Assignment:
Once the line with "[154,444,411,463] https://github.com/magefile/mage ->" is found in the entries below, print it and each following line exactly, stopping after the line with "[64,629,352,648] $GOPATH/src/github.com/magefile/mage ->"; print nothing else.

Material provided:
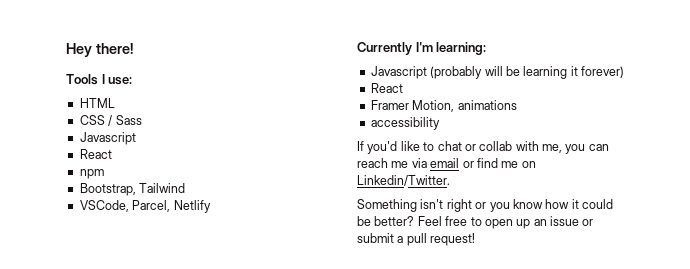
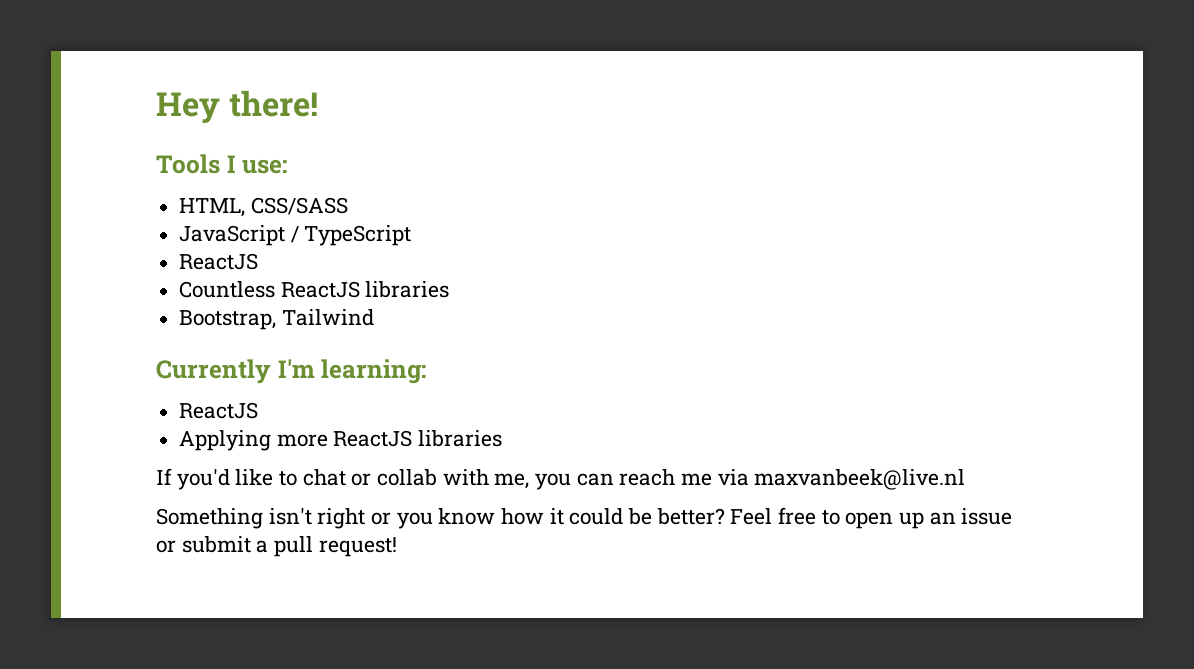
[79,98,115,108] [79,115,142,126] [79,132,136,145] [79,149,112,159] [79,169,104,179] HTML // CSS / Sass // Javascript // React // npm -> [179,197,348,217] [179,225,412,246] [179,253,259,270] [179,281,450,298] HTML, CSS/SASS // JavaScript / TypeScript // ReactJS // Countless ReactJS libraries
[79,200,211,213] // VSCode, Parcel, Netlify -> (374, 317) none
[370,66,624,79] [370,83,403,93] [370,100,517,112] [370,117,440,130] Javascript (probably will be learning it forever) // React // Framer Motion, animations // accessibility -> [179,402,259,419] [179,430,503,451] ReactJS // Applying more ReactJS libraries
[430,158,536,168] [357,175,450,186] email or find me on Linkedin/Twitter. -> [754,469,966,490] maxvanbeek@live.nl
==
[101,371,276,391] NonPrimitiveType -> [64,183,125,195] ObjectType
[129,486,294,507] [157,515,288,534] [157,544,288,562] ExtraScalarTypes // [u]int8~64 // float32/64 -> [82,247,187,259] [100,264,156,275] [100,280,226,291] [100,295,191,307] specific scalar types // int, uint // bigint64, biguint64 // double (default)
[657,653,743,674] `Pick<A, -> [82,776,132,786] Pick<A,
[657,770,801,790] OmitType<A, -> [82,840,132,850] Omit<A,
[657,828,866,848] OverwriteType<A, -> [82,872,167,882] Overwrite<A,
---
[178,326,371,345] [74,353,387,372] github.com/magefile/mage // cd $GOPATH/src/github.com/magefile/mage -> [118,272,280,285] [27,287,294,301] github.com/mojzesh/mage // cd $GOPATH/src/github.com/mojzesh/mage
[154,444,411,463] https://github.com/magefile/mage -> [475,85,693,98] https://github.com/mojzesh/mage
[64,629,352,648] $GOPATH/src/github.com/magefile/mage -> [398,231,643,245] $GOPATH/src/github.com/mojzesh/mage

Response to this task:
[154,444,411,463] https://github.com/magefile/mage -> [475,85,693,98] https://github.com/mojzesh/mage
[64,629,352,648] $GOPATH/src/github.com/magefile/mage -> [398,231,643,245] $GOPATH/src/github.com/mojzesh/mage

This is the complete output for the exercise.